Muslimahdaily - Namanya Kara Allouzi, usia 45 tahun, lahir dan dibesarkan di Amerika. Ia memilih Islam atas keinginannya sendiri. Pernikahannya dengan seorang Muslim tidak mempengaruhi pilihannya, tapi sikap suami dan anaknya sebagai muslim yang baik sangat mempengaruhinya dan menuntunnya ke jalan yang benar.

Pada saat menikah, Kara mulai belajar tentang Islam sedikit demi sedikit. Suaminya adalah contoh Muslim yang menjadikan islam sebagai agama dan pandangan hidup, bukan hanya identitas belaka. 

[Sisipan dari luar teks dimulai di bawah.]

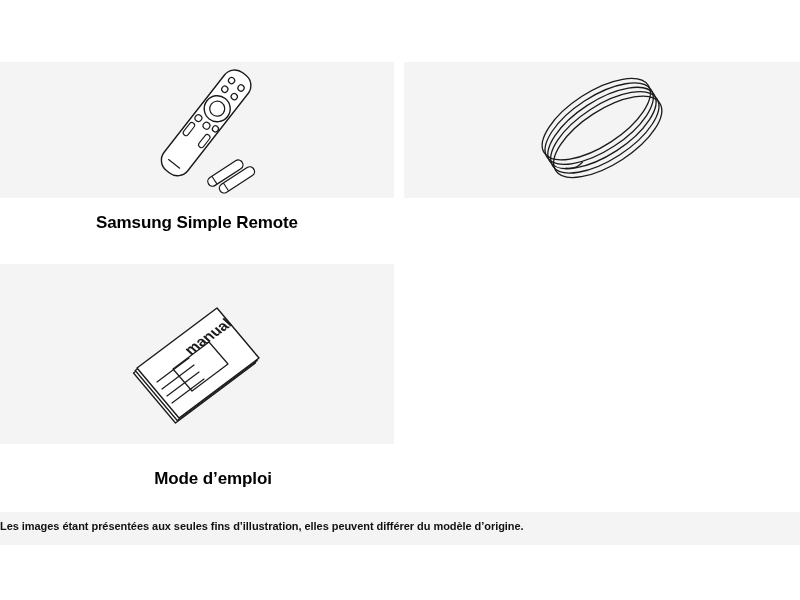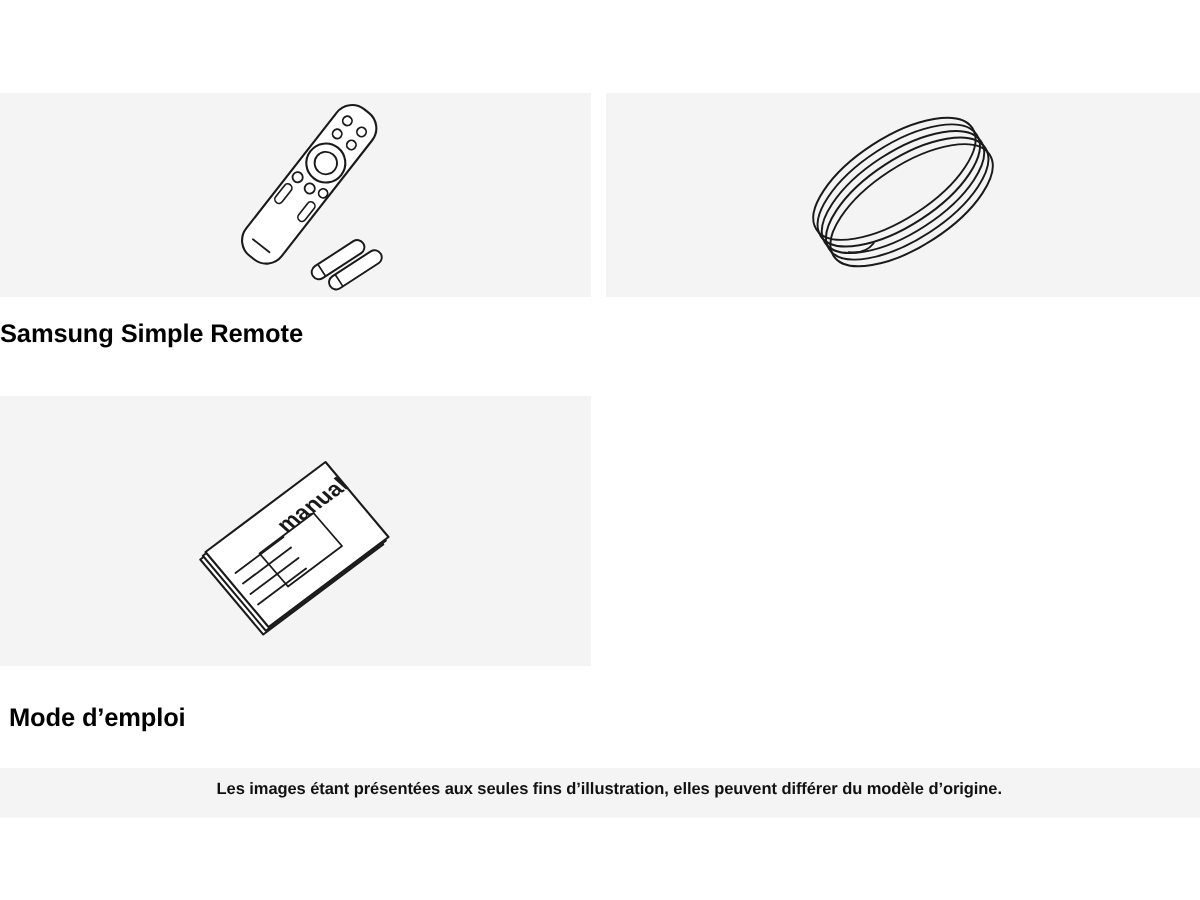"Samsung Simple Remote" .caption { text-align: left -> center }
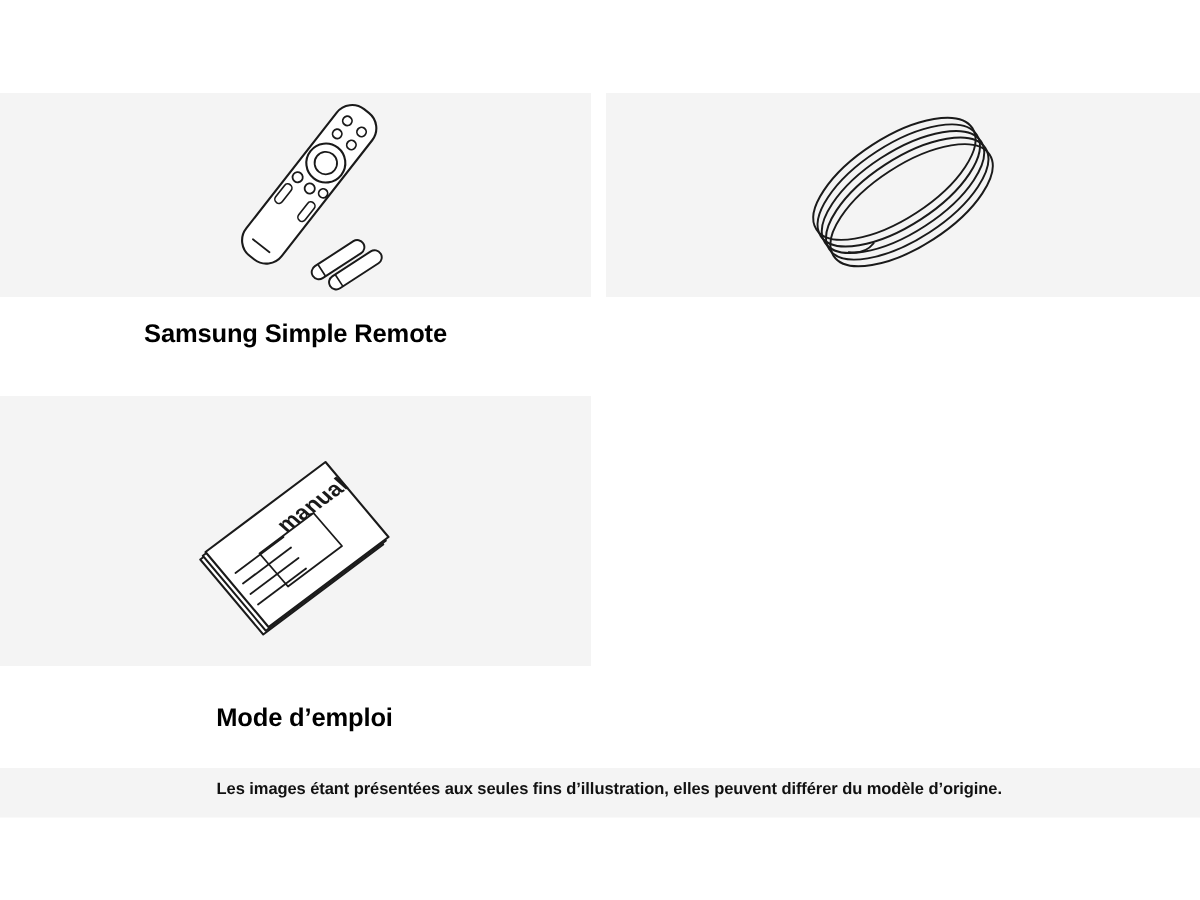"Mode d’emploi" .caption-manual { left: 6px -> 16px }
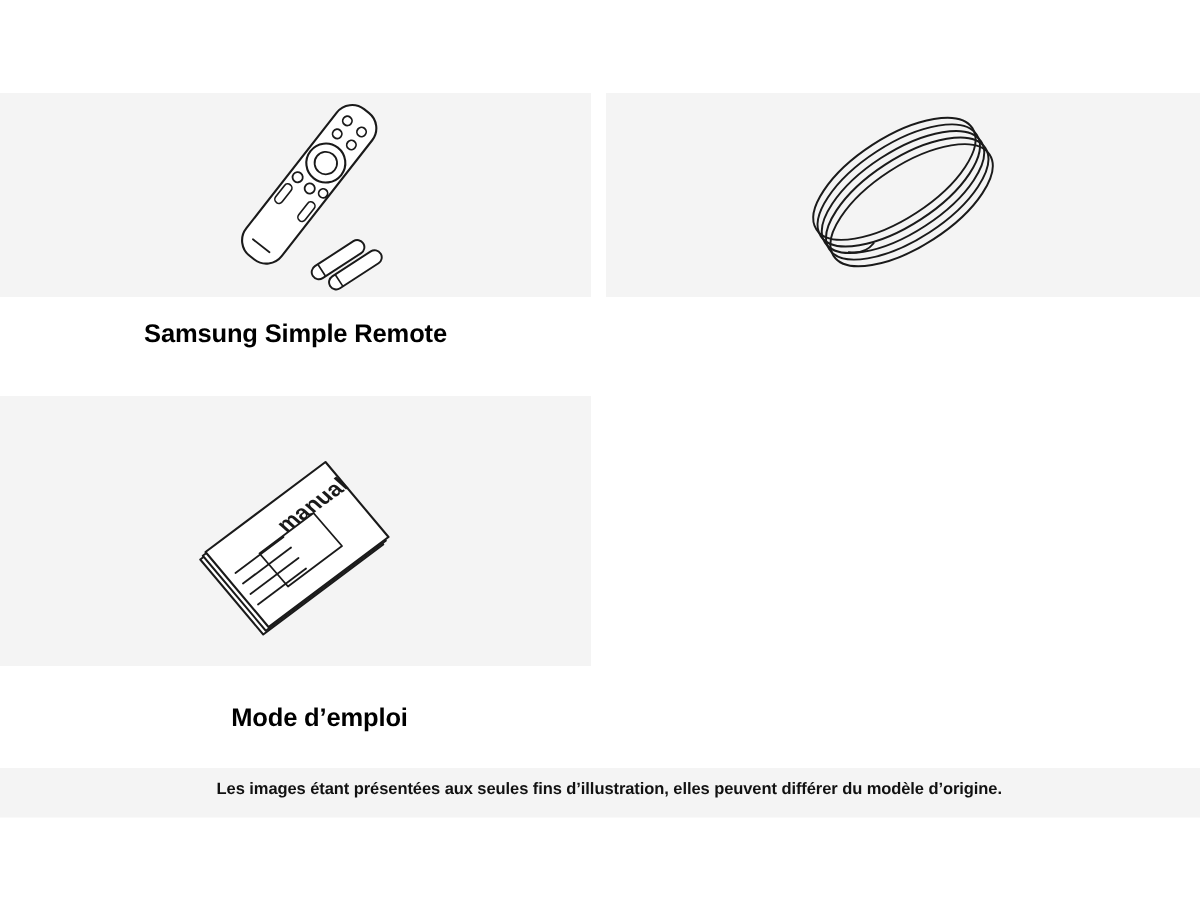"Les images étant présentées aux" .footer-text { text-align: right -> left }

Selama menikah suaminya tidak pernah memaksa Kara untuk masuk islam namun kehidupan mereka tetap rukun dan harmonis.

Sampai suatu saat suaminya menderita sakit dan harus dirawat. Saat itu ada beberapa orang datang kepada suaminya untuk memberitahu bahwa komunitas muslim telah membuka sekolah islam, lalu sang suami tertarik untuk memasukan anak mereka ke sekolah itu.

Kara menyetujuinya meski ia tidak ingin memasukkan anak-anaknya ke sekolah Muslim, bukan karena ia tidak ingin anaknya menjadi Muslim, tapi ia takut kalau anak-anak dan suaminya Muslim, ia akan menjadi berbeda dan terasing. Tapi ia menyetujui saja karena berusaha menyenangkan suaminya yang sedang sakit.

Saat ia memasukkan anaknya ke sekolah itu, Kara mulai percaya sekolah tersebut memang bagus dan memperlihatkan keindahan agama Islam, tidak hanya sebagai agama tapi juga sebagai pandangan hidup.

Meskipun hatinya diisi dengan moralitas Islam, ia masih merasa belum sempurna. Ia pergi dan mencari petunjuk untuk mengisi kekosongan hatinya. Ia merasa seakan-akan hidupnya lengkap setelah menemukan potongan puzzle yang hilang.

Islam sebagai pilihan terbaik

Ia dibesarkan sebagai Kristen, tapi pada saat yang sama orangtuanya membesarkannya seperti seorang Muslim. Tidak boleh melakukan hal-hal yang dilarang oleh Allah seperti mabuk dan zinah.

Jadi ia merasa seluruh hidupnya Islam tapi tidak tahu bagaimana menemukan Islam. Ayahnya seorang Katolik dan ibunya seorang Protestan. Ketika ayah dan ibunya menikah, mereka dikucilkan dari gereja Katolik sehingga ayahnya kecewa dengan gereja. Orangtuanya mengijinkanya untuk memeluk agama yang paling disenanginya. Tapi masalahnya, setiap ia pegi ke gereja yang berbeda, masing-masing gereja mengatakan hal yang sama. Jika ia tidak pergi ke gereja itu, maka ia akan masuk nereka. Itu menakutkannya. Ia takut salah memilih gereja. Mengapa ia tidak langsung saja berhubungan dengan Tuhan?

Penentu Kesuksesan

Kara Melihat keseimbangan pentingnya kehidupan fisik dengan spiritual dan punya ambisi besar untuk sukses, ia saat ini menjabat sebagai direktur Pusat ESL Amerika di Amman, Yordania. Suaminya sangat mendukung segala impiannya, Kara bersama suaminya saling bekerjasama sebagai keluarga untuk mempromosikan pusat ESL dan juga mengajarkan pemahaman, toleransi antara dua kebudayaan yang berbeda.